Direktur TIDI Apresiasi Positif DPR yang Segera Mengesahkan RUU PSDN

Senin, 23 September 2019 – 23:27 WIB
Direktur Eksekutif The Indonesian Democracy Initiative (TIDI), Arya Sandhiyudha . Foto: Dokpri for JPNN.com

jpnn.com, JAKARTA - Rancangan Undang-Undang tentang Pengelolaan Sumber Daya Nasional (PSDN) Untuk Pertahanan Negara segera menjadi Undang-Undang. Hal ini akan menjadi sejarah baru karena sejak adanya Undang-Undang Nomor 3 Tahun 2002 tentang Pertahanan Negara, 17 tahun yang lalu, baru pada Komisi I DPR RI periode 2014-2019 di bawah pimpinan Ketua Komisi I Abdul Kharis Almasyhari dapat diselesaikan Rancangan Undang-Undang yang mengatur Bela Negara, Komponen Pendukung (Komduk) dan Komponen Cadangan (Komcad).
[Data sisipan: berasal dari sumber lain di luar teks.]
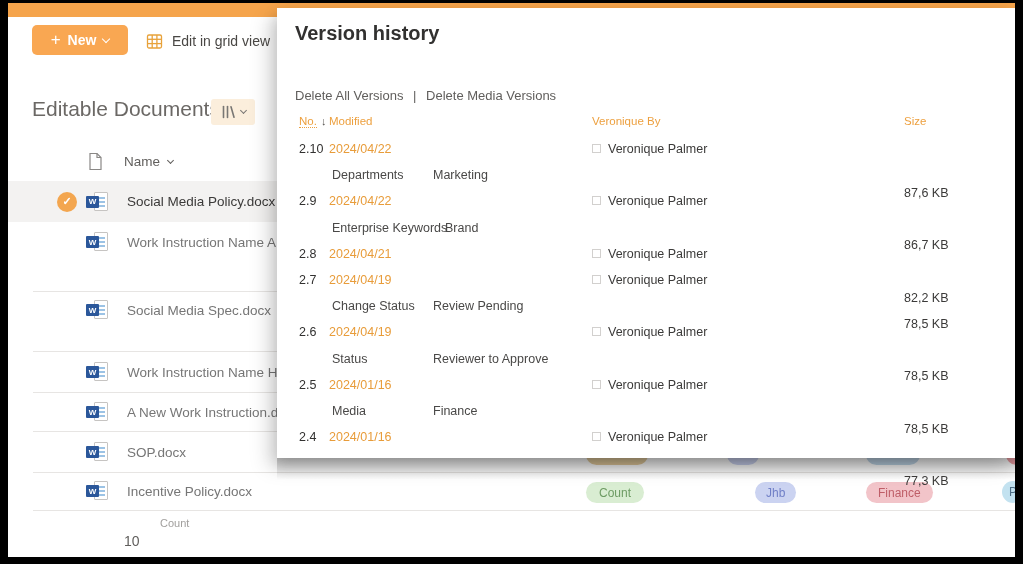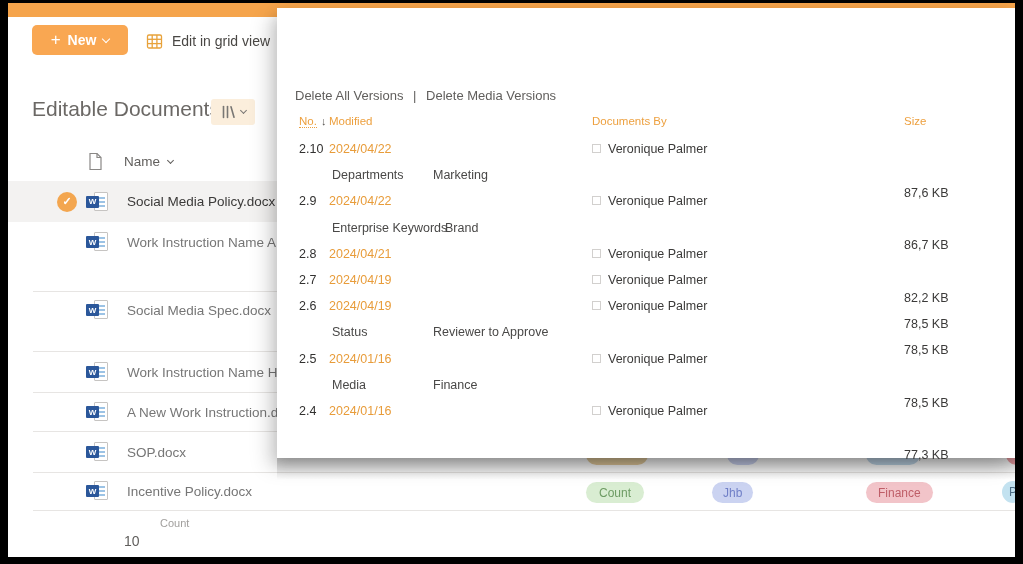--- a/index.html
+++ b/index.html
@@ -284,6 +284,7 @@
   <div class="dialog-shadow"></div>
 
   <div class="dialog">
+    <div class="vh-title">Version history</div>
 
     <div class="vh-actions">
       <a>Delete All Versions</a>

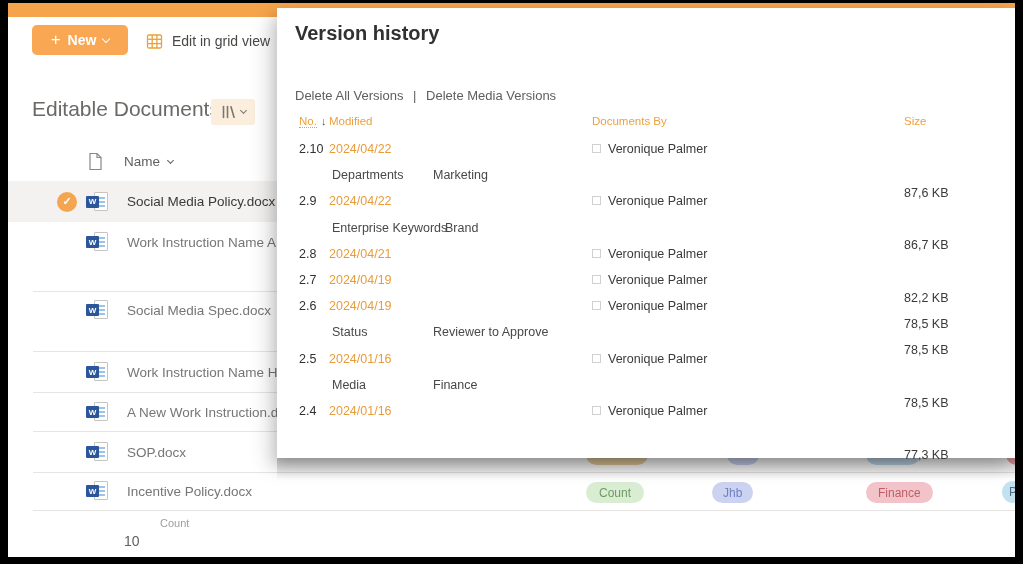--- a/index.html
+++ b/index.html
@@ -296,7 +296,7 @@
       <span class="h-no">No.</span>
       <span class="h-sort">↓</span>
       <span class="h-mod">Modified</span>
-      <span class="h-by">Documents By</span>
+      <span class="h-by">Veronique By</span>
       <span class="h-size">Size</span>
     </div>
 

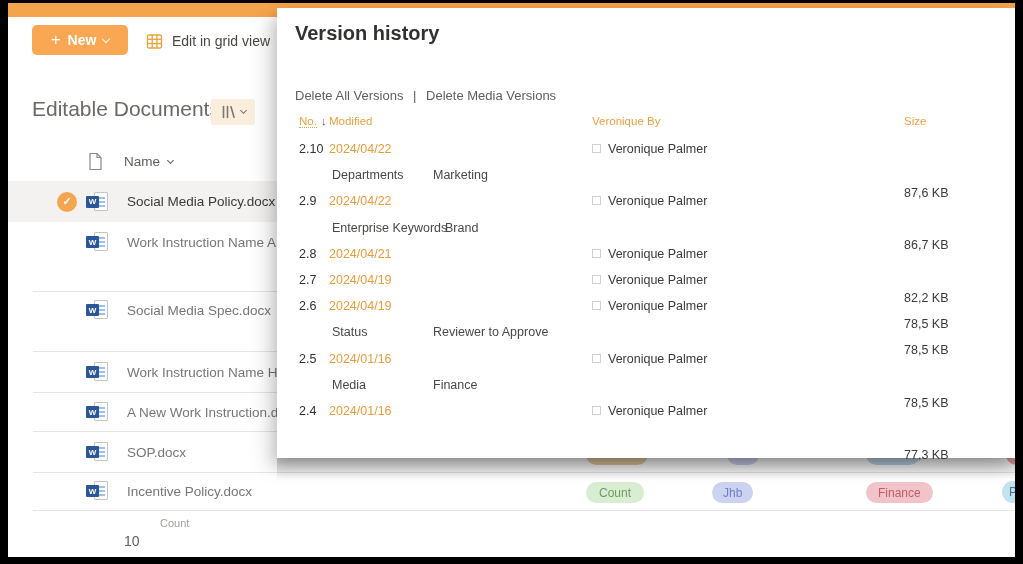--- a/index.html
+++ b/index.html
@@ -337,6 +337,10 @@
         <span class="c-by"><i class="cbx"></i><span style="position:static;transform:none;">Veronique Palmer</span></span>
         <span class="c-size">78,5 KB</span>
       </div>
+      <div class="vh-line">
+        <span class="c-field">Change Status</span>
+        <span class="c-value">Review Pending</span>
+      </div>
 
       <div class="vh-line">
         <span class="c-no">2.6</span>

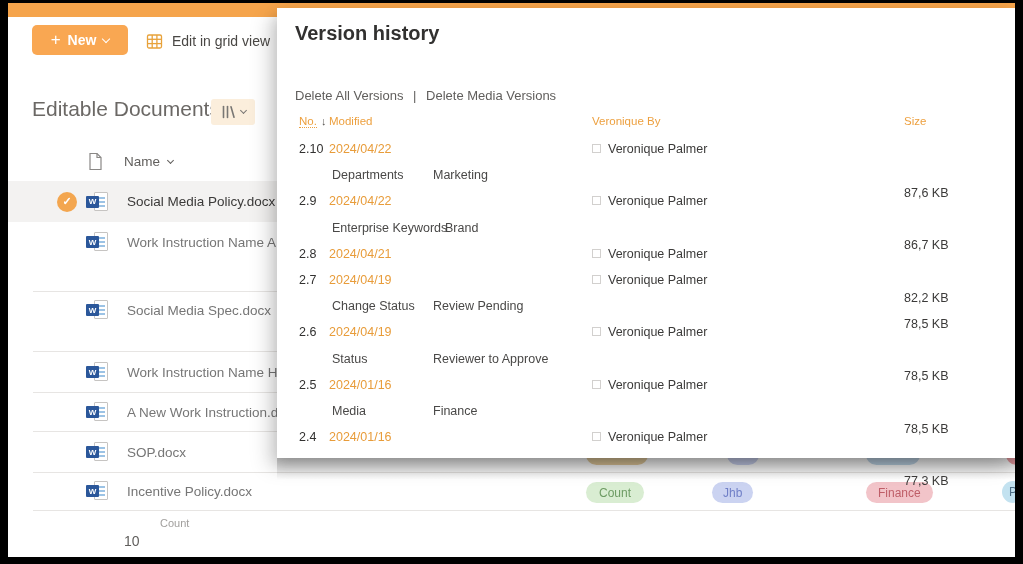--- a/index.html
+++ b/index.html
@@ -271,7 +271,7 @@
     </span>
     <span class="doc-name">Incentive Policy.docx</span>
     <span class="pill green" style="left:578px; top:10px; padding:0 13px;">Count</span>
-    <span class="pill blue" style="left:704px; top:10px; padding:4px 11px;">Jhb</span>
+    <span class="pill blue" style="left:747px; top:10px; padding:4px 11px;">Jhb</span>
     <span class="pill pink" style="left:858px; top:10px; padding:0 12px;">Finance</span>
     <span class="avatar" style="left:994px; top:9px;">P</span>
   </div>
Menanggapi hal tersebut, Direktur Eksekutif The Indonesian Democracy Initiative (TIDI), Arya Sandhiyudha menilai positif RUU PSDN akan segera disahkan.

BACA JUGA: Menhan: Program Bela Negara Turut Mendukung Terwujudnya SDM Unggul

“Ini sangat baik dari sisi proses dan muatan pembahasan. Masukan masyarakat sipil terkait demokrasi, hak asasi manusia (HAM), dan supremasi sipil juga masuk dalam RUU ini. Kedua pihak, baik Pemerintah (Kementrian Pertahanan) maupun DPR RI (Komisi I) sangat akomodatif dan peka terhadap aspirasi yang berkembang,” kata Arya di Jakarta, Senin (23/9/2019)

Lebih lanjut, Arya menilai RUU ini juga telah sukses mengakomodasi aspirasi masyarakat karena telah memasukkan penegasan bahwa Komcad sifatnya sukarela, bukan wajib.

BACA JUGA: Ryamizard Ryacudu, Bapak Bela Negara Indonesia

“Yang diwajibkan nanti hanya pendidikan Bela Negara. Kalau latsarmil (Latihan Dasar Militer) sebagai Komcad tidak wajib tetapi sukarela untuk mendaftar. Tampaknya, skema usulan Komisi I disepakati sebagai mekanisme,” ucapnya.

Menurut Pengamat Politik Internasional itu, perubahan tersebut yang membuat akhirnya dalam RUU terkini Komcad bersifat sukarela dengan cara mendaftarkan diri.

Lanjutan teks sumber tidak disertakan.